According to him, the fuel subsidy removal “will, in turn, free the government from the bondage of continuous financing of extensive projects which are best suited for private investments by encouraging efficiency and effectiveness in resource utilisation, reducing government borrowing while raising revenue and promoting healthy competition in a free market economy.”
Aliyu, however, berated duplicity of government agencies saying, “the government has over 400 agencies that are not fully functional because we do not need more than 100 agencies, as some are even duplicated in their functions as this roundtable is expected to provide the necessary platform that will help the Nigerian economy to fully prepare for and embrace the new direction.

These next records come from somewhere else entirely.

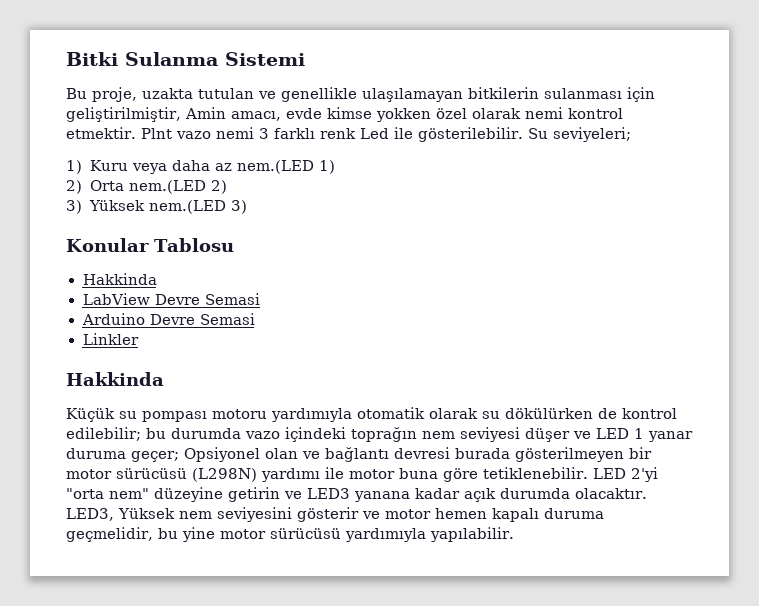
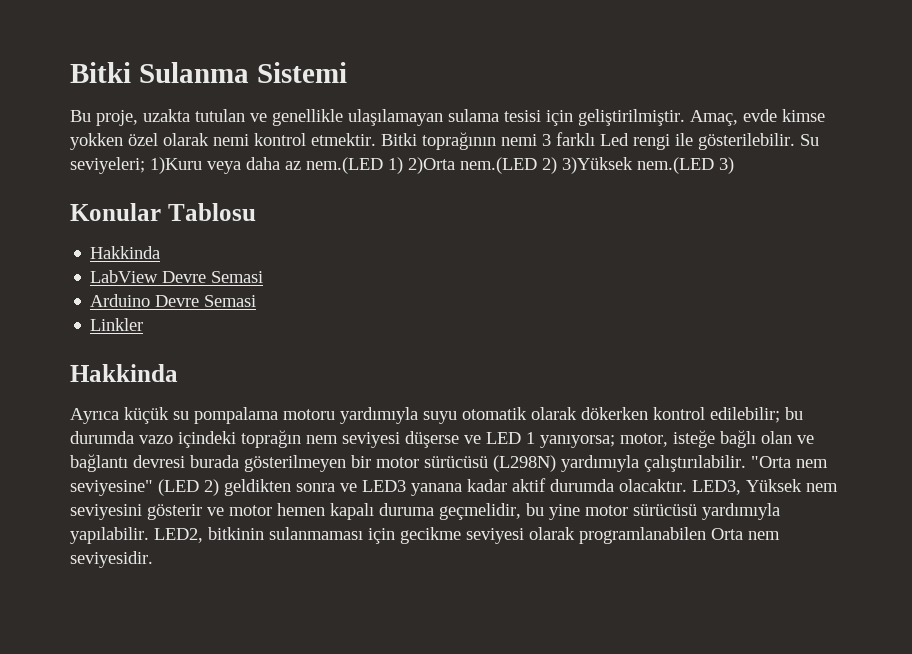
[468,87,655,102] [66,107,281,122] bitkilerin sulanması için geliştirilmiştir, Amin amacı, -> [448,109,738,126] sulama tesisi için geliştirilmiştir. Amaç,
[140,128,211,139] Plnt vazo -> [381,132,496,150] Bitki toprağının
[319,128,389,139] renk Led -> [600,133,670,150] Led rengi
[66,160,128,174] // 1) Kuru -> [150,157,202,174] 1)Kuru
[66,180,124,194] // 2) Orta -> [408,157,455,174] 2)Orta
[66,200,146,214] // 3) Yüksek -> [562,157,633,174] 3)Yüksek
[66,408,207,422] Küçük su pompası -> [70,407,278,424] Ayrıca küçük su pompalama
(352, 415) none -> [423,411,457,424] suyu
[482,408,617,419] su dökülürken de -> [581,407,648,420] dökerken
[525,428,570,442] düşer -> [405,431,459,448] düşerse
[648,431,693,442] [66,447,260,462] yanar duruma geçer; Opsiyonel -> [540,430,756,448] yanıyorsa; motor, isteğe bağlı
[261,467,658,482] [66,487,280,502] yardımı ile motor buna göre tetiklenebilir. LED 2'yi "orta nem" düzeyine getirin -> [561,455,828,472] [70,479,335,496] yardımıyla çalıştırılabilir. "Orta nem seviyesine" (LED 2) geldikten sonra
[464,488,496,502] açık -> [512,478,546,492] aktif
(514, 534) none -> [154,527,780,544] [70,551,153,568] LED2, bitkinin sulanmaması için gecikme seviyesi olarak programlanabilen Orta nem seviyesidir.

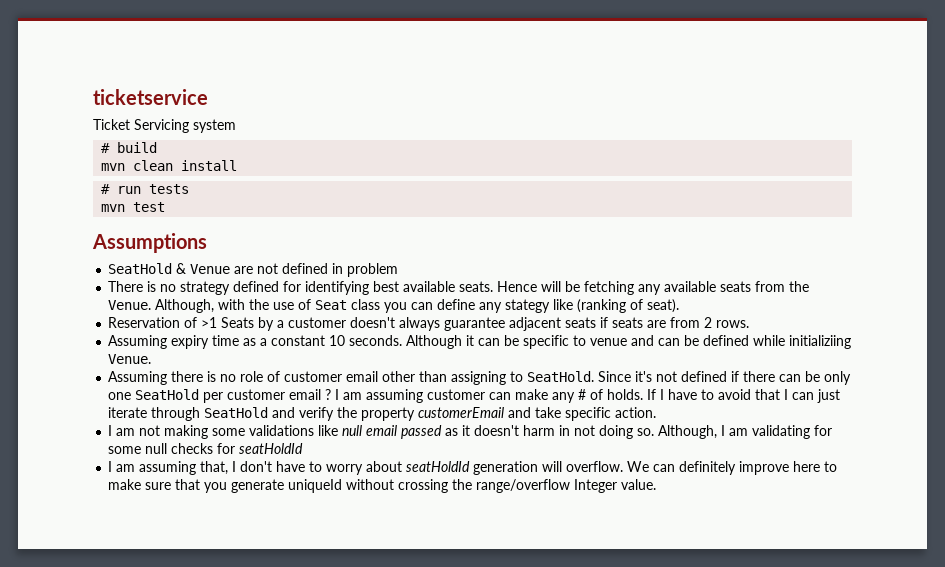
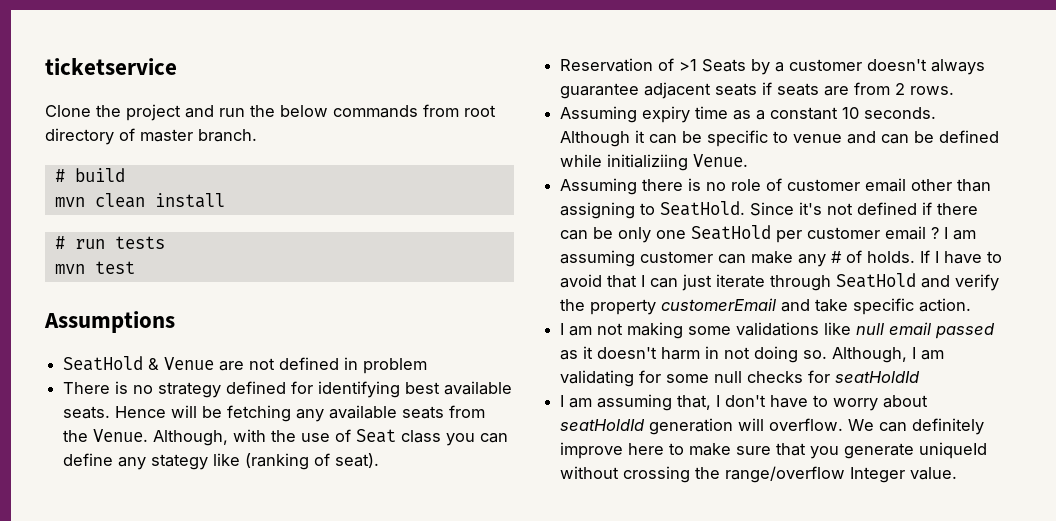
[93,119,236,133] Ticket Servicing system -> [45,104,496,121] [45,128,257,145] Clone the project and run the below commands from root directory of master branch.

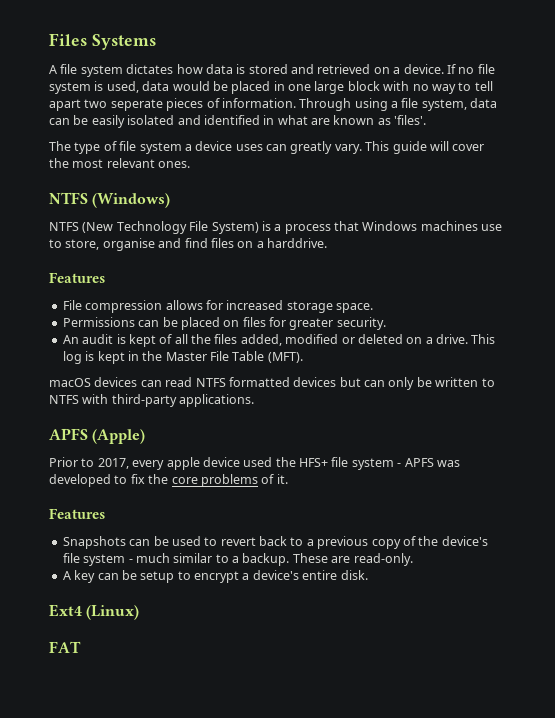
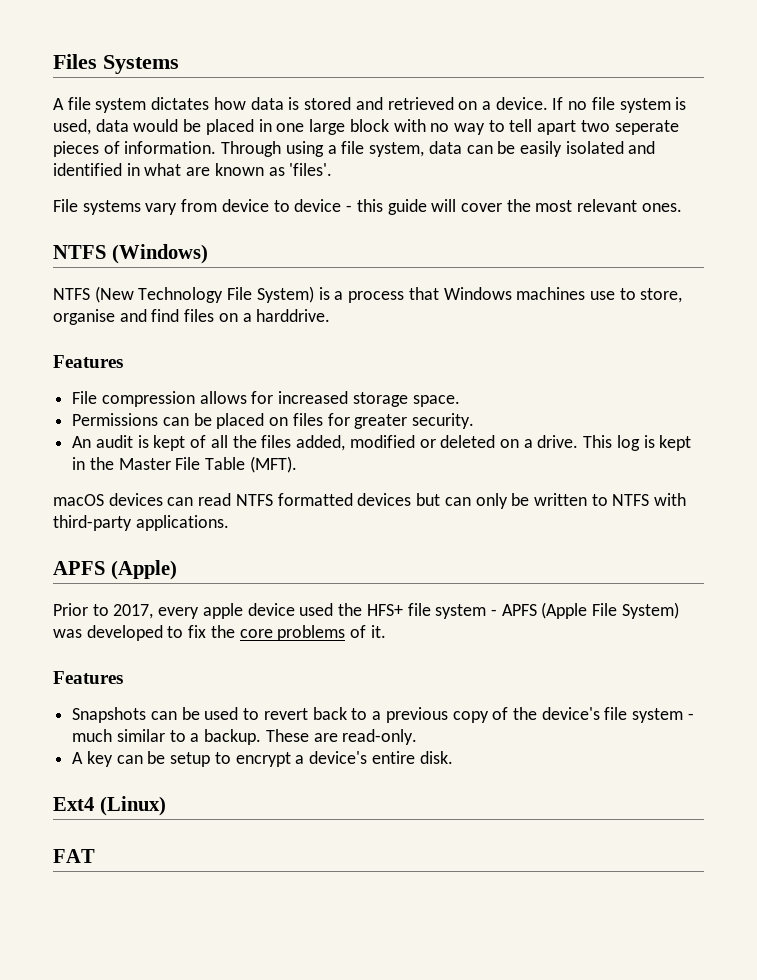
[49,141,390,154] The type of file system a device uses can greatly vary. This -> [53,199,383,215] File systems vary from device to device - this
(434, 462) none -> [541,602,679,619] (Apple File System)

“With the current trend in global economy, Nigeria must learn to catch up with the rest of the world or risk being left behind, for instance, with well over 3,557 kilometers of rail track network across the country, the Nigerian rail is in parlous condition and requires prompt injection of huge capital far beyond what the public funding can offer," the governor said.
Also speaking at the event, Director of Research for the Central Bank of Nigeria (CBN), Mr Charles Mordi, said that the call for the removal of fuel subsidy was aimed at curtailing frivolous spending of the nation’s resources.